Sorting variable %fn is not UTF8 normalized
mgutt opened this issue · comments
SABnzbd version
4.3.1
Operating system
Arch Linux (binhex Docker Container)
Using Docker image
Other
Description
How the problem occurred
After Copy & Paste something in the name field of the NZB upload form, the file has been renamed after download as follows (special chars in hex):
/ M C3 B6 v i e ( 1 9 5 0 ) / M 6F CC 88 v i e . 1 9 5 0 . 4 8 0 p . m k v
The renaming is based on this Sabnzbd sorter rule:
%title (%y)/%fn.%ext
This means "%title" uses a normalized UTF8 char to represent "ö" and the "%fn" variable uses non-normalized UTF8 (I don't know if it was already unnormalized while pasting the string or because something which happens inside of Sabnzbd). More information about the two different representations:
https://stackoverflow.com/questions/12147410/different-utf-8-signature-for-same-diacritics-umlauts-2-binary-ways-to-write
I renamed this file manually as follows:
cd "/Mövie (1950)"
find . -type f -exec sh -c 'mv "{}" "$(echo "{}" | uconv -x any-nfc)"' \;
Why was this a problem?
Nextcloud does not support the non-normalized UTF8 representation:
docker exec --user 99 nextcloud php occ files:scan --path="/jogi/files/Movie"
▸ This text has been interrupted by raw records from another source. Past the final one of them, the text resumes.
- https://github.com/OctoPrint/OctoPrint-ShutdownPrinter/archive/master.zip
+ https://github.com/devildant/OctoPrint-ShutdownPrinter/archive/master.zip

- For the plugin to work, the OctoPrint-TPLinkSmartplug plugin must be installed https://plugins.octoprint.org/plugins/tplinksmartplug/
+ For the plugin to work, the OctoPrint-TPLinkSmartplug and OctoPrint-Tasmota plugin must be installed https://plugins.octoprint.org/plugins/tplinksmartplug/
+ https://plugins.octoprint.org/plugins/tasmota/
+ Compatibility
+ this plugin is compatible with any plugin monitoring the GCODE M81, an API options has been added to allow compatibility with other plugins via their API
Starting scan for user 1 out of 1 (jogi)
Entry "Mövie (1950)/Mövie.1950.480p.mkv" will not be accessible due to incompatible encoding
So it's not really a bug. It has only nasty side-effects in special scenarios.
Question
Is it possible to influence the "%fn" variable with a pre or post script? Maybe something like this?
export SAB_FILENAME=$(echo "$SAB_FILENAME" | uconv -x any-nfc)
EDIT: Does not work as the non-normalized filename seems to be the one which is inside the archive.
Just sounds like you're not setting the locale correctly for your env ?
Do locale -a
and see what your using.. if it's not utf8 then prob need to set env stuff.
Also you can try and guard against some stuff by using:
Config > switches > Make Windows compatible